The article 'Value Bonuses using Ensemble Errors for Exploration in Reinforcement Learning' introduces a novel algorithm called Value Bonuses with Ensemble errors (VBE) designed to enhance exploration in reinforcement learning (RL). The VBE algorithm addresses the limitation of traditional optimistic value estimates by using an ensemble of random action-value functions (RQFs) to create value bonuses that encourage first-visit optimism and deep exploration. The authors demonstrate that VBE outperforms existing methods such as Bootstrap DQN, RND, and ACB in classic RL environments and scales effectively to complex environments like Atari.
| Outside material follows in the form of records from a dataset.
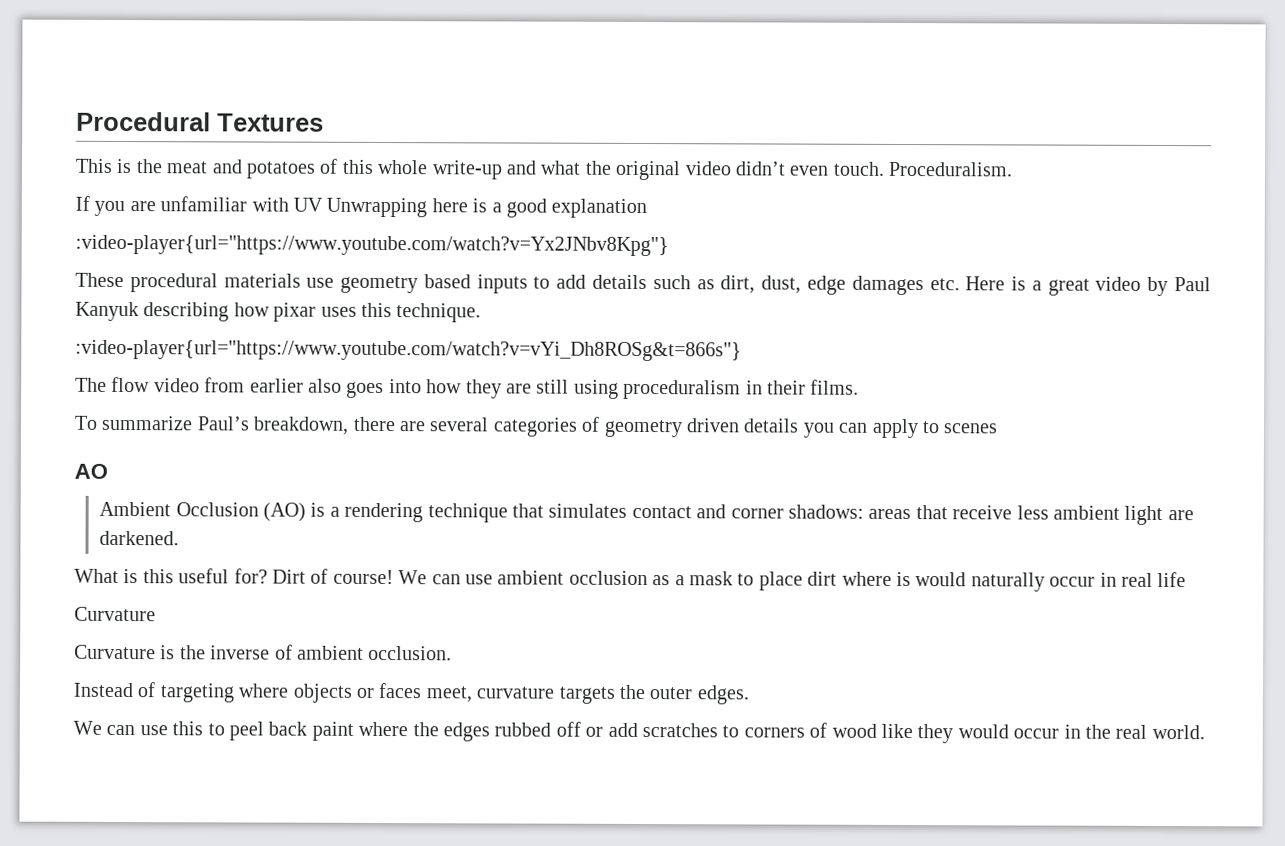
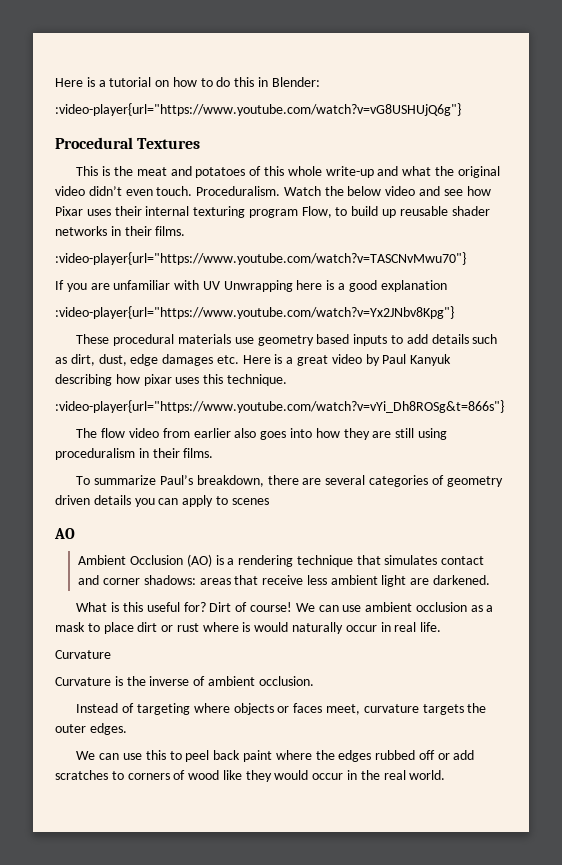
+ Here is a tutorial on how to do this in Blender:
+ :video-player{url="https://www.youtube.com/watch?v=vG8USHUjQ6g"}
+ Watch the below video and see how Pixar uses their internal texturing program Flow, to build up reusable shader networks in their films.
+ :video-player{url="https://www.youtube.com/watch?v=TASCNvMwu70"}
- We can use ambient occlusion as a mask to place dirt where is would naturally occur in real life
+ We can use ambient occlusion as a mask to place dirt or rust where is would naturally occur in real life.

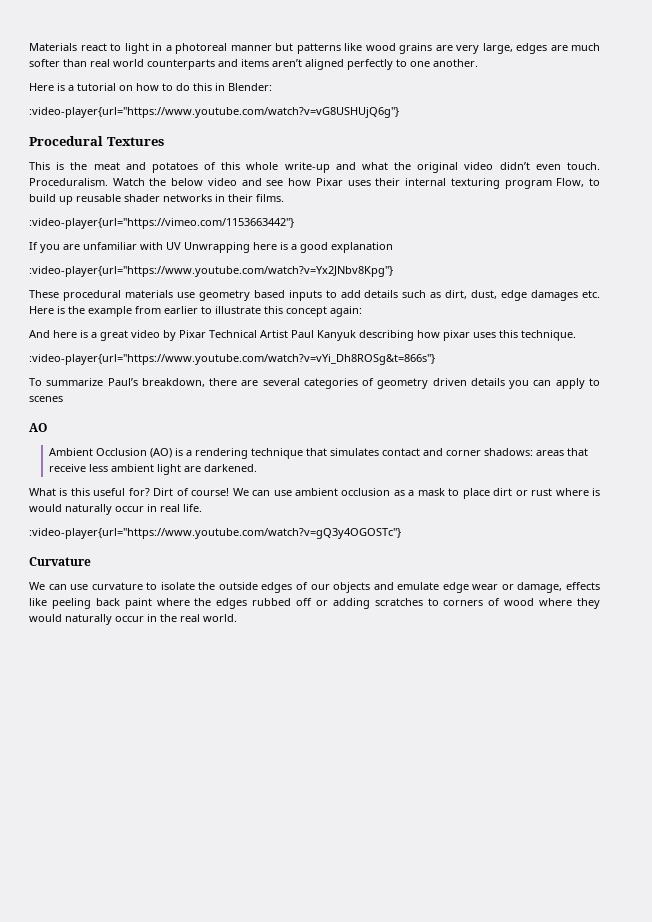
+ Materials react to light in a photoreal manner but patterns like wood grains are very large, edges are much softer than real world counterparts and items aren’t aligned perfectly to one another.
- :video-player{url="https://www.youtube.com/watch?v=TASCNvMwu70"}
+ :video-player{url="https://vimeo.com/1153663442"}
- These procedural materials use geometry based inputs to add details such as dirt, dust, edge damages etc. Here is a great video by Paul Kanyuk describing how pixar uses this technique.
+ These procedural materials use geometry based inputs to add details such as dirt, dust, edge damages etc. Here is the example from earlier to illustrate this concept again:
+ And here is a great video by Pixar Technical Artist Paul Kanyuk describing how pixar uses this technique.
- The flow video from earlier also goes into how they are still using proceduralism in their films.
  We can use ambient occlusion as a mask to place dirt or rust where is would naturally occur in real life.
+ :video-player{url="https://www.youtube.com/watch?v=gQ3y4OGOSTc"}
  Curvature
- Curvature is the inverse of ambient occlusion.
- Instead of targeting where objects or faces meet, curvature targets the outer edges.
- We can use this to peel back paint where the edges rubbed off or add scratches to corners of wood like they would occur in the real world.
+ We can use curvature to isolate the outside edges of our objects and emulate edge wear or damage, effects like peeling back paint where the edges rubbed off or adding scratches to corners of wood where they would naturally occur in the real world.

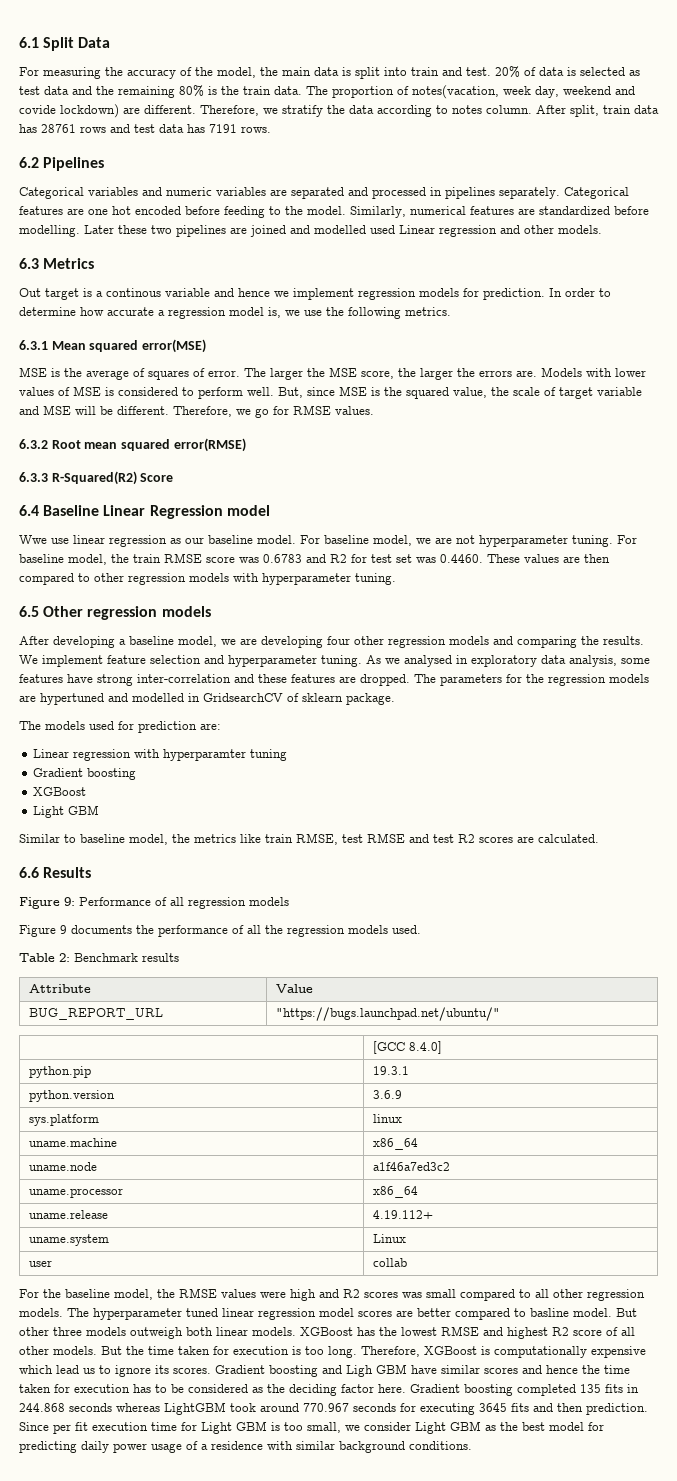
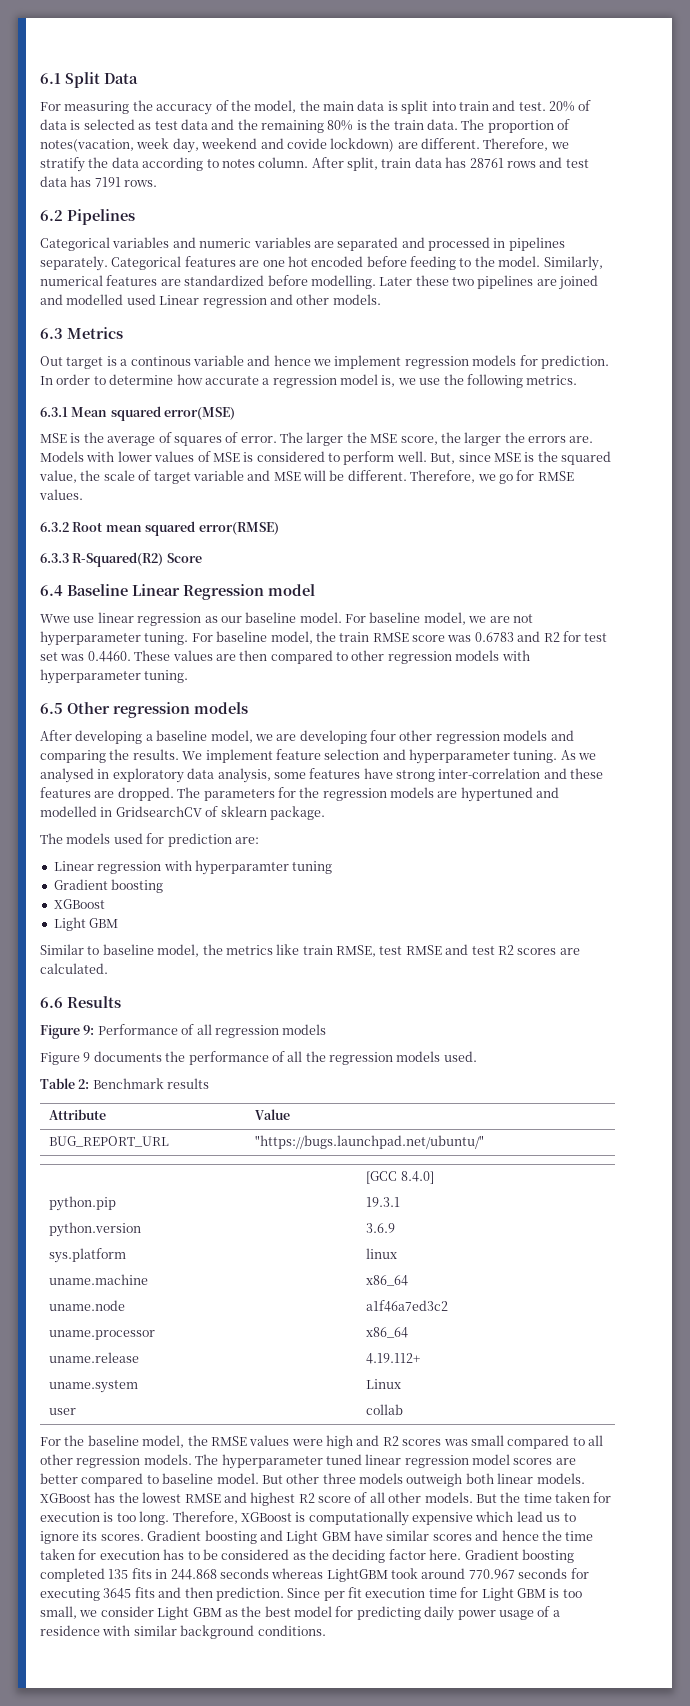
- The hyperparameter tuned linear regression model scores are better compared to basline model.
+ The hyperparameter tuned linear regression model scores are better compared to baseline model.
- Gradient boosting and Ligh GBM have similar scores and hence the time taken for execution has to be considered as the deciding factor here.
+ Gradient boosting and Light GBM have similar scores and hence the time taken for execution has to be considered as the deciding factor here.

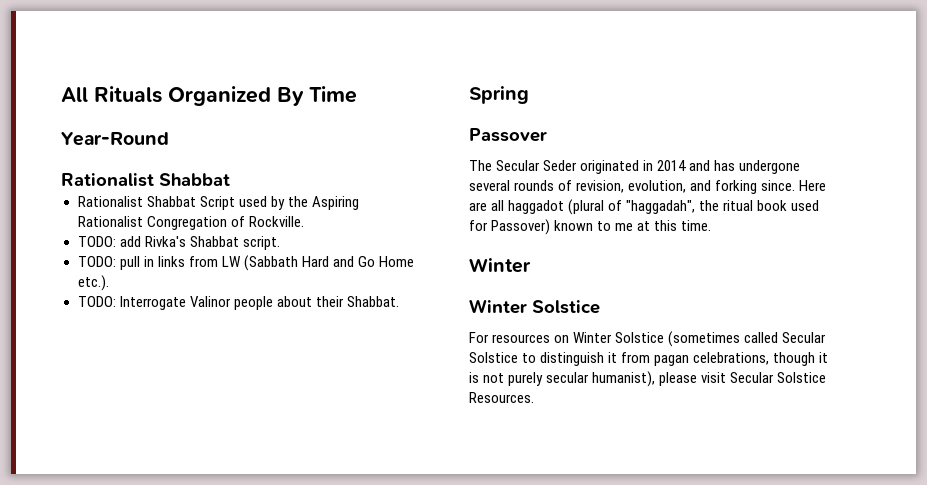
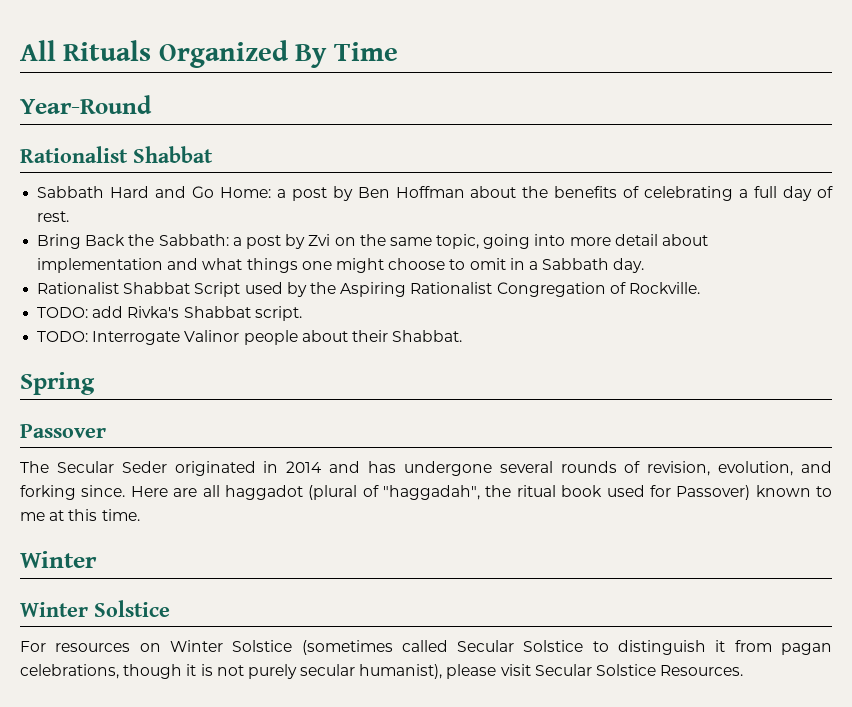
+ Sabbath Hard and Go Home: a post by Ben Hoffman about the benefits of celebrating a full day of rest.
+ Bring Back the Sabbath: a post by Zvi on the same topic, going into more detail about implementation and what things one might choose to omit in a Sabbath day.
- TODO: pull in links from LW (Sabbath Hard and Go Home etc.).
The key innovation lies in the design of rewards for RQFs, allowing the value bonus to decrease to zero, thereby promoting more efficient exploration.

Key Points

  • Introduction of the VBE algorithm for improved exploration in RL.
  • Use of an ensemble of RQFs to generate value bonuses.
  • Design of rewards to allow value bonuses to decrease to zero.
  • Outperformance of existing methods in classic and complex environments.

Merits

Innovative Approach

The VBE algorithm introduces a novel method for exploration in RL by leveraging ensemble errors, which addresses the limitations of traditional optimistic value estimates.

Empirical Validation

The article provides empirical evidence demonstrating the superiority of VBE over existing methods in both classic and complex environments, enhancing its credibility.

Scalability

The VBE algorithm is shown to scale effectively to more complex environments like Atari, indicating its potential for real-world applications.

Demerits

Complexity

The use of an ensemble of RQFs adds computational complexity to the algorithm, which may limit its practical applicability in resource-constrained settings.

Generalization

While the article demonstrates the effectiveness of VBE in specific environments, further research is needed to validate its performance across a broader range of RL tasks.

Theoretical Foundations

The article could benefit from a more detailed theoretical analysis of the VBE algorithm to provide a deeper understanding of its underlying principles.

Expert Commentary

The article presents a significant advancement in the field of reinforcement learning by introducing the VBE algorithm, which effectively addresses the challenge of exploration. The use of an ensemble of random action-value functions to generate value bonuses is a novel and innovative approach that sets it apart from traditional methods. The empirical results demonstrating the superiority of VBE over existing algorithms in both classic and complex environments are particularly compelling. However, the increased computational complexity introduced by the ensemble method is a notable limitation that may impact its practical applicability. Additionally, while the article provides a solid foundation for the VBE algorithm, further theoretical analysis and validation across a broader range of RL tasks would strengthen its credibility. Overall, the article makes a valuable contribution to the field and opens up new avenues for research in exploration strategies for reinforcement learning.

Recommendations

  • Further theoretical analysis of the VBE algorithm to provide a deeper understanding of its underlying principles.
  • Validation of the VBE algorithm across a broader range of RL tasks to assess its generalizability and robustness.
  • Exploration of methods to reduce the computational complexity of the VBE algorithm to enhance its practical applicability.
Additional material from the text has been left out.